### Source information
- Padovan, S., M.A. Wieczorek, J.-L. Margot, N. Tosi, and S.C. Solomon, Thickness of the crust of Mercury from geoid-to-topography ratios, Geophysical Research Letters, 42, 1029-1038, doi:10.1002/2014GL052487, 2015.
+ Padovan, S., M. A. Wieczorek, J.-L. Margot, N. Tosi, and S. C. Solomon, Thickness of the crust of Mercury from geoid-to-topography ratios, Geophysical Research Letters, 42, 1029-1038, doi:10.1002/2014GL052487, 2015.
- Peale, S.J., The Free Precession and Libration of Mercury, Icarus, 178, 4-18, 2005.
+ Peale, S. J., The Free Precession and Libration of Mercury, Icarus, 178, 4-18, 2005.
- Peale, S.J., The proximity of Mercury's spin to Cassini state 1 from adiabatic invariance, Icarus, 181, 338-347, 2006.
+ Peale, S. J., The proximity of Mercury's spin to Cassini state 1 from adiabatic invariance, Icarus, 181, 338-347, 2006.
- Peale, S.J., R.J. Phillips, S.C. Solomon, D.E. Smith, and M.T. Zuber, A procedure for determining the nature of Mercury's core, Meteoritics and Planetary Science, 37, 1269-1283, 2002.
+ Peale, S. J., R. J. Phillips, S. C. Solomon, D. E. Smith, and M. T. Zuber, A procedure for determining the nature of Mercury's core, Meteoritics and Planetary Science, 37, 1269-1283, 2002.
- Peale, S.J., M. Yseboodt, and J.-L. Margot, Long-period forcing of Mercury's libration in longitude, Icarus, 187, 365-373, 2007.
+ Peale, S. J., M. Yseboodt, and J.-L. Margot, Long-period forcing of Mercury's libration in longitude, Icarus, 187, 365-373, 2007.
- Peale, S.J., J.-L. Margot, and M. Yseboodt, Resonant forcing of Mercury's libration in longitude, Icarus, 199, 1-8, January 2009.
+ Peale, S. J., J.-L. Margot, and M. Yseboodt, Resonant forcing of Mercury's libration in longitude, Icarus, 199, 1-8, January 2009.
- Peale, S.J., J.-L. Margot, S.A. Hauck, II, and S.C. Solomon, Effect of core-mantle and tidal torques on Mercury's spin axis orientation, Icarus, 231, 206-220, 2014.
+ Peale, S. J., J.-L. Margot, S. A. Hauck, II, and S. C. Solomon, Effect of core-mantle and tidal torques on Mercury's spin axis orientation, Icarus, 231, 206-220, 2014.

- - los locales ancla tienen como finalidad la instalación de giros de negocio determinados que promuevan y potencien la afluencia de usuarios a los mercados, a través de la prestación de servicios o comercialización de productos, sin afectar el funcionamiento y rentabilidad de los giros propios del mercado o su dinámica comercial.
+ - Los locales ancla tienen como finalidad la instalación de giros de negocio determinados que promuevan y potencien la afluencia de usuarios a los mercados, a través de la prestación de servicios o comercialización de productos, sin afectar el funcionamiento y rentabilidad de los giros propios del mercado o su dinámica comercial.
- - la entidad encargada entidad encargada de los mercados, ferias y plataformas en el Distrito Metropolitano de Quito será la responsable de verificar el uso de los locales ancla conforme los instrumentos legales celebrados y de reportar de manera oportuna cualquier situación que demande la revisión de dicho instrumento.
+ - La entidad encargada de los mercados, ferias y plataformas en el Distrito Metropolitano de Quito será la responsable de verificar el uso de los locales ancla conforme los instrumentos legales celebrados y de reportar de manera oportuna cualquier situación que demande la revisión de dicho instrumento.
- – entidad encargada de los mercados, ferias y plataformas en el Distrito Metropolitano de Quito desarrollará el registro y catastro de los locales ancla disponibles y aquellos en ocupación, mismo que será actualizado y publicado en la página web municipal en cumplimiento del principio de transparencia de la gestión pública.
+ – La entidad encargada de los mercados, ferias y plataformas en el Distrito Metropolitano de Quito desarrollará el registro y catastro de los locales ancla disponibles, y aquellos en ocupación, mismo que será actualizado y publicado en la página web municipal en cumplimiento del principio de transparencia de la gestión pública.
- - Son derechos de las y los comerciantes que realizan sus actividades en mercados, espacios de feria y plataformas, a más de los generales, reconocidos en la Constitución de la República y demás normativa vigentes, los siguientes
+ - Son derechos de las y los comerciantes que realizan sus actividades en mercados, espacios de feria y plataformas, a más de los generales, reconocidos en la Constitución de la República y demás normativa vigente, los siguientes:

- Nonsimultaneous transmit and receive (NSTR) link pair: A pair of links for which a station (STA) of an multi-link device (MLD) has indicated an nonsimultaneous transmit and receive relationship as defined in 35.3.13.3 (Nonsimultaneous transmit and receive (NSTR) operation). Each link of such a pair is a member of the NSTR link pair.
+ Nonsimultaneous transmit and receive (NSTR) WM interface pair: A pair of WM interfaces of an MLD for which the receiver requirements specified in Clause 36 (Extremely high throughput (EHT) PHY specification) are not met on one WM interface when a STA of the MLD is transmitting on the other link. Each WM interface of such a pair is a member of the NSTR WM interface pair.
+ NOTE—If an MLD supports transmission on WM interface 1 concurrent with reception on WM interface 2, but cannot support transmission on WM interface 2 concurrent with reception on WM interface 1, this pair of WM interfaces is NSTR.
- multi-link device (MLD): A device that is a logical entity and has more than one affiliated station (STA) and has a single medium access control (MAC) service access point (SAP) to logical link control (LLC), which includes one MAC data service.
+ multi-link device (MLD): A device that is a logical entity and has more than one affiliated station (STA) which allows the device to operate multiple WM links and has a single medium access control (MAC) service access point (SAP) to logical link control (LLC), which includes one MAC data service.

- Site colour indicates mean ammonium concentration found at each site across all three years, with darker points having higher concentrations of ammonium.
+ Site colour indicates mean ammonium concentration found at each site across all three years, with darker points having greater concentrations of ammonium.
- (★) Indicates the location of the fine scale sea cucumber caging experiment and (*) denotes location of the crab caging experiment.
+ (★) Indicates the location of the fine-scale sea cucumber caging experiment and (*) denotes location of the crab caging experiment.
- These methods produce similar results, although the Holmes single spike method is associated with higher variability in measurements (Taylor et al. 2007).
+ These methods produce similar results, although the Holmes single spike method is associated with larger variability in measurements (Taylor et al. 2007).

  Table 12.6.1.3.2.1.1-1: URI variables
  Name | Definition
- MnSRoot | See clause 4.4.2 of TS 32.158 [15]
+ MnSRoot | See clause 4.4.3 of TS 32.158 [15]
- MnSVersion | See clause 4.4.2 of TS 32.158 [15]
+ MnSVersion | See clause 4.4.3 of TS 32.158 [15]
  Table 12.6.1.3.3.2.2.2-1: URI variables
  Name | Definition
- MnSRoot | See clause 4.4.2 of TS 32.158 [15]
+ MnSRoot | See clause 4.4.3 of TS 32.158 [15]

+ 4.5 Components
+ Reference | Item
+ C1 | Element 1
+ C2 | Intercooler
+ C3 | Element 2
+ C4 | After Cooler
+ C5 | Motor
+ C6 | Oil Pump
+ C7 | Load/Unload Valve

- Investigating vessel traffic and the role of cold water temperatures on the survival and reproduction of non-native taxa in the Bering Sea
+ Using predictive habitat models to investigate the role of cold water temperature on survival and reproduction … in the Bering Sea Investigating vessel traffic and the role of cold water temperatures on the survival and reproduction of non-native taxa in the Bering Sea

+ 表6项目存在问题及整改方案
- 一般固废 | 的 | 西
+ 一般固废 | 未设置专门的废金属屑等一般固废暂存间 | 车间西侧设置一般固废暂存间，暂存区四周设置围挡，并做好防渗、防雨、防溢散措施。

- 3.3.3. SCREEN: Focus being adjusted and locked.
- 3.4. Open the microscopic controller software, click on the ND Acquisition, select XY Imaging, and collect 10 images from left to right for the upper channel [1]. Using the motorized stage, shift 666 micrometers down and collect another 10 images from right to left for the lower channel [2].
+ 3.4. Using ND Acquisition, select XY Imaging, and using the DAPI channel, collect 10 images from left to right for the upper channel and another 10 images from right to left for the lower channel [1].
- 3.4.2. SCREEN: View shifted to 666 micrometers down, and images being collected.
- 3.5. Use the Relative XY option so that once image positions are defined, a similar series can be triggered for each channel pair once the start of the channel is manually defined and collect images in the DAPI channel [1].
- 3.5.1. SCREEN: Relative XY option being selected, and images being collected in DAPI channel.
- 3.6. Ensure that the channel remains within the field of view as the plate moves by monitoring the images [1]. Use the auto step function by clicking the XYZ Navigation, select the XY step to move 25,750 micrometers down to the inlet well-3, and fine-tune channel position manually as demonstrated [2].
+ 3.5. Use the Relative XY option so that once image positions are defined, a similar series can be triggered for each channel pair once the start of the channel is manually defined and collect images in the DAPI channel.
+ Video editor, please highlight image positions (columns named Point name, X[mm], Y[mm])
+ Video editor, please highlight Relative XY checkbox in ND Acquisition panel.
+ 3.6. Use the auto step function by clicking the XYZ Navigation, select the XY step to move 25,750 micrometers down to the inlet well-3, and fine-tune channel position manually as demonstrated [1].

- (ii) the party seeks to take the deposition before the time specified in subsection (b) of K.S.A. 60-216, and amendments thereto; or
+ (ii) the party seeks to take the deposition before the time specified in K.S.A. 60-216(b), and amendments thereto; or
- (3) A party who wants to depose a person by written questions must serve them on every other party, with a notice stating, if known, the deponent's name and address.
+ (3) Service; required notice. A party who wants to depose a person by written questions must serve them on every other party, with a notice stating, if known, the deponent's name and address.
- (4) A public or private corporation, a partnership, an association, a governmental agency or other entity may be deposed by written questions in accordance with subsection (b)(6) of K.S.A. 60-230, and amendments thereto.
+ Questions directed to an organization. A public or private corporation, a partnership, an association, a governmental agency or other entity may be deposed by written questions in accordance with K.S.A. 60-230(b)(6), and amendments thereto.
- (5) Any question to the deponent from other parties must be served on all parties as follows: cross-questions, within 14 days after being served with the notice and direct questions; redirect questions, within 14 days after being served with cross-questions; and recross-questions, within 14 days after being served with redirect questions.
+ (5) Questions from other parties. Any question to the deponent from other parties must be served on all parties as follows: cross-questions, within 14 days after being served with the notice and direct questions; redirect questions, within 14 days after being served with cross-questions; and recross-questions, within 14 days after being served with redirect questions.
######
# Task goal:
Set down the lines of the records exactly, from the first one through the line containing "- Peale, S.J., J.-L. Margot, S.A.", and add nothing else.

# Final answer:
- Padovan, S., M.A. Wieczorek, J.-L. Margot, N. Tosi, and S.C. Solomon, Thickness of the crust of Mercury from geoid-to-topography ratios, Geophysical Research Letters, 42, 1029-1038, doi:10.1002/2014GL052487, 2015.
+ Padovan, S., M. A. Wieczorek, J.-L. Margot, N. Tosi, and S. C. Solomon, Thickness of the crust of Mercury from geoid-to-topography ratios, Geophysical Research Letters, 42, 1029-1038, doi:10.1002/2014GL052487, 2015.
- Peale, S.J., The Free Precession and Libration of Mercury, Icarus, 178, 4-18, 2005.
+ Peale, S. J., The Free Precession and Libration of Mercury, Icarus, 178, 4-18, 2005.
- Peale, S.J., The proximity of Mercury's spin to Cassini state 1 from adiabatic invariance, Icarus, 181, 338-347, 2006.
+ Peale, S. J., The proximity of Mercury's spin to Cassini state 1 from adiabatic invariance, Icarus, 181, 338-347, 2006.
- Peale, S.J., R.J. Phillips, S.C. Solomon, D.E. Smith, and M.T. Zuber, A procedure for determining the nature of Mercury's core, Meteoritics and Planetary Science, 37, 1269-1283, 2002.
+ Peale, S. J., R. J. Phillips, S. C. Solomon, D. E. Smith, and M. T. Zuber, A procedure for determining the nature of Mercury's core, Meteoritics and Planetary Science, 37, 1269-1283, 2002.
- Peale, S.J., M. Yseboodt, and J.-L. Margot, Long-period forcing of Mercury's libration in longitude, Icarus, 187, 365-373, 2007.
+ Peale, S. J., M. Yseboodt, and J.-L. Margot, Long-period forcing of Mercury's libration in longitude, Icarus, 187, 365-373, 2007.
- Peale, S.J., J.-L. Margot, and M. Yseboodt, Resonant forcing of Mercury's libration in longitude, Icarus, 199, 1-8, January 2009.
+ Peale, S. J., J.-L. Margot, and M. Yseboodt, Resonant forcing of Mercury's libration in longitude, Icarus, 199, 1-8, January 2009.
- Peale, S.J., J.-L. Margot, S.A. Hauck, II, and S.C. Solomon, Effect of core-mantle and tidal torques on Mercury's spin axis orientation, Icarus, 231, 206-220, 2014.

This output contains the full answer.